Dans le parc national de Band-e-Amir, on s’extrait enfin de la tension qui étreint le pays. L’air devient plus léger et le silence apparaît. Une parenthèse bienvenue.
Le 4x4 s’engage dans un canyon étroit, oscille sur les rochers, frôle la paroi. Au bout du défilé, une plage tranquille s’ouvre sur un lac d’un bleu minéral, la même teinte que le lapis-lazuli omniprésent en Afghanistan. Les plastiques accrochés au vent rappellent la fragilité des lieux. Le soir, un renard discret nous souhaite la bienvenue.

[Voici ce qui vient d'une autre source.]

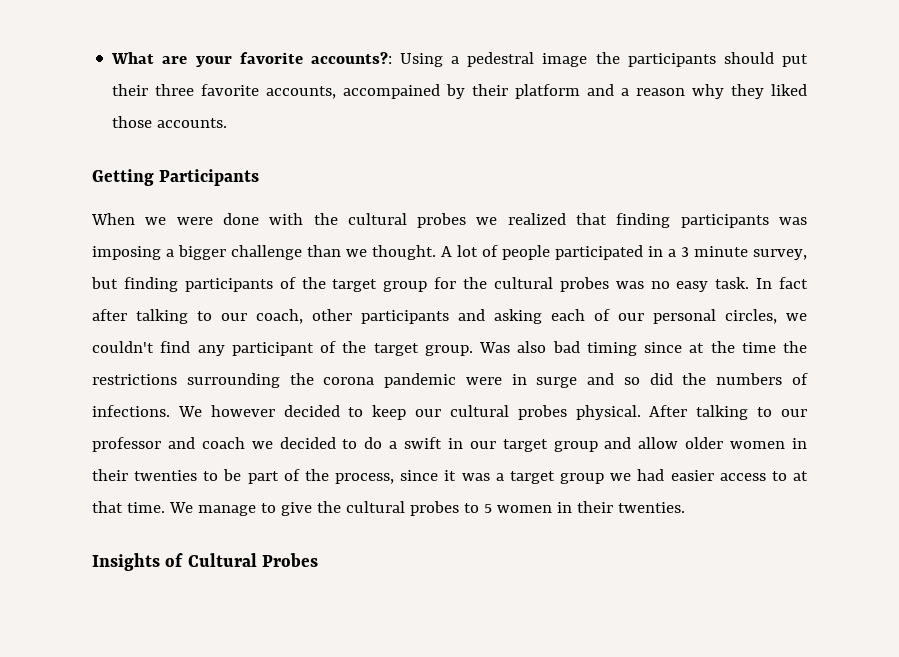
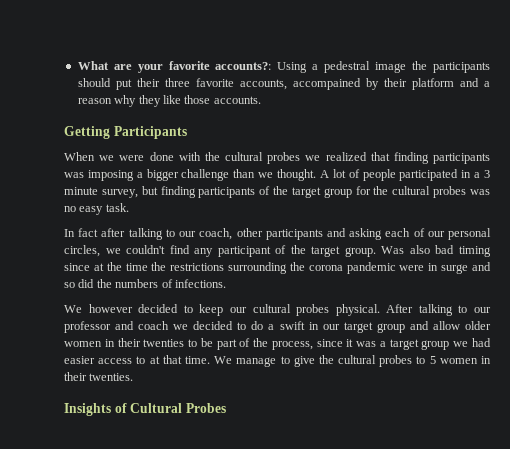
[771,84,808,96] liked -> [162,95,181,104] like
(750, 283) none -> (129, 207) //
(170, 411) none -> (226, 283) //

Au bord du lac, les cascades se déversent du plateau supérieur et sculptent des bassins glacés en contrebas. On s’amuse à glisser sur les plaques de glace quand trois jeunes pachtounes nous abordent. Ils proposent un joint, vantant la pureté du produit. On décline en riant. Puis vient, la question incontournable : « Comment obtenir un visa pour la France ? » Difficile d’expliquer sans écraser l’étincelle d’espoir dans leurs yeux. On échange nos numéros, une invitation pour un thé à Kaboul, et cette phrase qui revient toujours : « Que puis-je faire pour vous aider ici ? Dites-moi. »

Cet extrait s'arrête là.